In der Landesregierung wusste die eine Hand nicht, was die andere tut. Der Bauminister gab Geld für die Sanierung einer Mini-Schule, der Kultusminister lässt Mini-Schulen schließen. Möglicherweise kann man einige Räume künftig noch für den Schulhort nutzen. Oder auch nicht - die Zukunft der Einrichtung ist noch offen.

Karlheinz Schwerin, der frühere Beauftragte, will nicht allein für die Schulschließung haftbar gemacht werden. Die Werbener Kernstadt habe einfach zu wenig Kinder, sagt Schwerin. Auch die Lage direkt an der Landesgrenze zu Brandenburg habe eine gewisse Rolle gespielt. Vor seiner Entscheidung hat er sämtliche Bürgermeister der Verbandsgemeinde um ihre Meinung gebeten. Fünf votierten gegen die Werbener Schule, zwei dafür, einer enthielt sich. Rechtlich ist das ohne Belang, doch für Schwerin ist damit klar: Ähnlich wäre das Abstimmungsergebnis auch dann ausgegangen, wenn der Verbandsgemeinderat entschieden hätte.

"Da wird gehetzt, das ist weit unter der Gürtellinie."

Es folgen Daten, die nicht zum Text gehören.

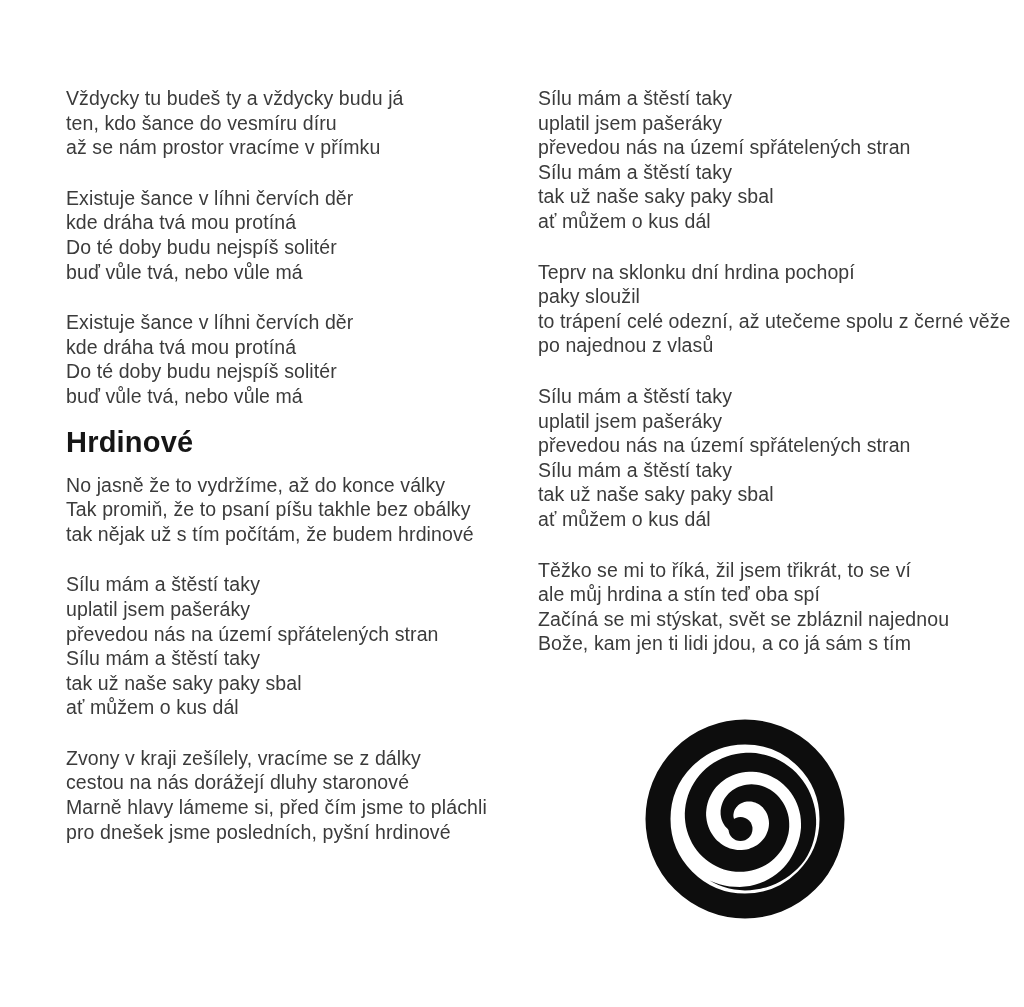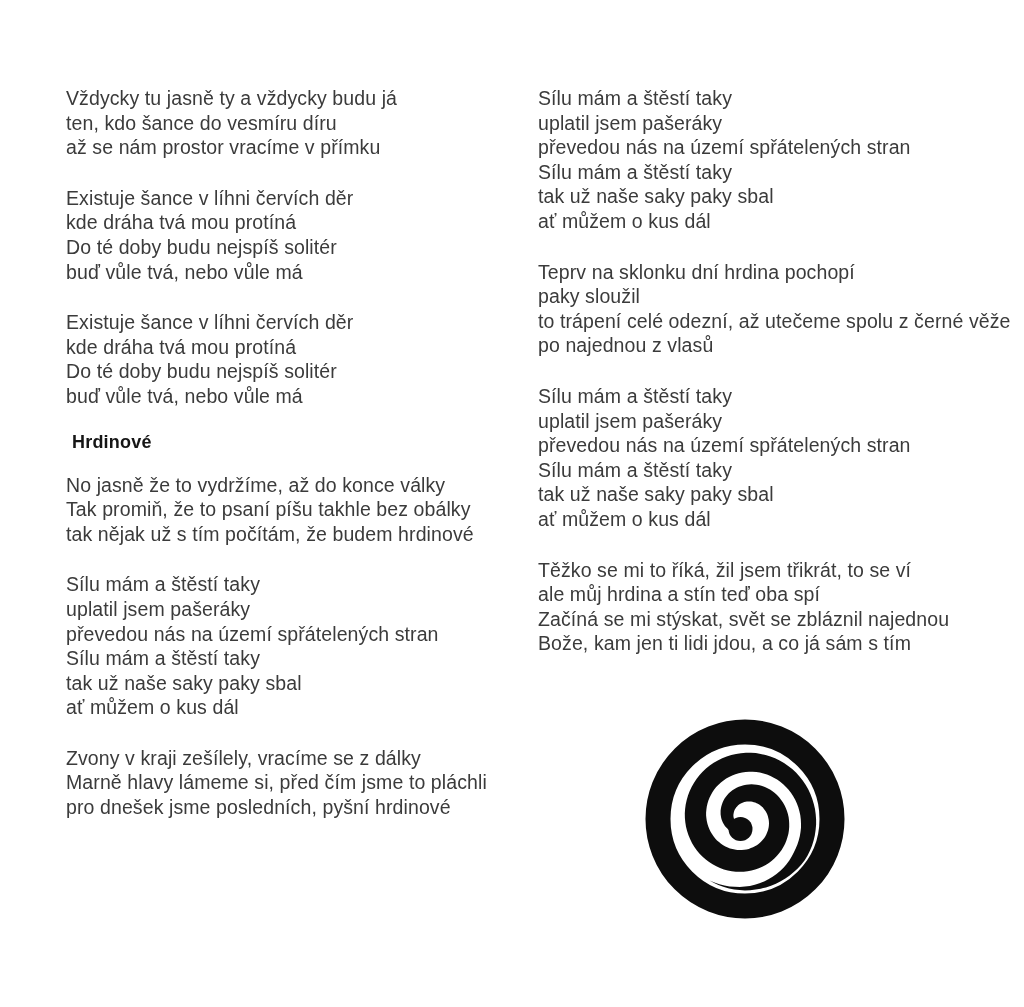--- a/index.html
+++ b/index.html
@@ -20,40 +20,40 @@
     color:var(--text);
     font-size:19.5px;
     line-height:24.6px;
     letter-spacing:0.1px;
     white-space:nowrap;
   }
   .col-left{left:66px;width:470px;}
   .col-right{left:538px;width:486px;}
   .stanza{margin:0 0 26px 0;}
   .heading{
-    font-size:18px;
+    font-size:29px;
     font-weight:700;
     line-height:26px;
     color:var(--heading);
-    margin:-6px 0 18px 6px;
+    margin:-6px 0 18px 0;
     letter-spacing:0.2px;
   }
   .logo{
     position:absolute;
     left:640px;top:714px;
     width:210px;height:210px;
   }
   .logo svg{width:100%;height:100%;display:block;}
 </style>
 </head>
 <body>
 
 <div class="col col-left">
   <div class="stanza">
-      <div class="line">Vždycky tu jasně ty a vždycky budu já</div>
+      <div class="line">Vždycky tu budeš ty a vždycky budu já</div>
       <div class="line">ten, kdo šance do vesmíru díru</div>
       <div class="line">až se nám prostor vracíme v přímku</div>
     </div>
   <div class="stanza">
       <div class="line">Existuje šance v líhni červích děr</div>
       <div class="line">kde dráha tvá mou protíná</div>
       <div class="line">Do té doby budu nejspíš solitér</div>
       <div class="line">buď vůle tvá, nebo vůle má</div>
     </div>
   <div class="stanza">
@@ -71,20 +71,21 @@
   <div class="stanza">
       <div class="line">Sílu mám a štěstí taky</div>
       <div class="line">uplatil jsem pašeráky</div>
       <div class="line">převedou nás na území spřátelených stran</div>
       <div class="line">Sílu mám a štěstí taky</div>
       <div class="line">tak už naše saky paky sbal</div>
       <div class="line">ať můžem o kus dál</div>
     </div>
   <div class="stanza">
       <div class="line">Zvony v kraji zešílely, vracíme se z dálky</div>
+      <div class="line">cestou na nás dorážejí dluhy staronové</div>
       <div class="line">Marně hlavy lámeme si, před čím jsme to pláchli</div>
       <div class="line">pro dnešek jsme posledních, pyšní hrdinové</div>
     </div>
 </div>
 
 <div class="col col-right">
   <div class="stanza">
       <div class="line">Sílu mám a štěstí taky</div>
       <div class="line">uplatil jsem pašeráky</div>
       <div class="line">převedou nás na území spřátelených stran</div>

Wie auch immer: Das Verhältnis der Nachbarorte ist vergiftet. "Da kommen uralte Ressentiments gegen Werben hoch, die Runde der Bürgermeister ist manchmal wie ein Spießrutenlauf", klagt Werbens Bürgermeister. "Da wird gehetzt, das ist weit unter der Gürtellinie", sagt Eichstedts Bürgermeister Schwerin.

Rund um den Marktplatz von Werben flattern bunte Wimpelketten, mit denen die Anwohner ihren Protest zeigen. Bei einer ihrer Freitags-Demos hat der Verein "Werben für Kinder" prominente Unterstützung bekommen: Friedrich Schorlemmer hat ein Unterstützungsschreiben verfasst. Der Wittenberger Theologe hat hier einst die Schulbank gedrückt.

Ins zwölf Kilometer entfernte Iden wollen die Werbener ihre Kinder ganz bestimmt nicht fahren lassen. Dann schon lieber nach Seehausen. Auch wenn es dorthin noch acht Kilometer mehr sind.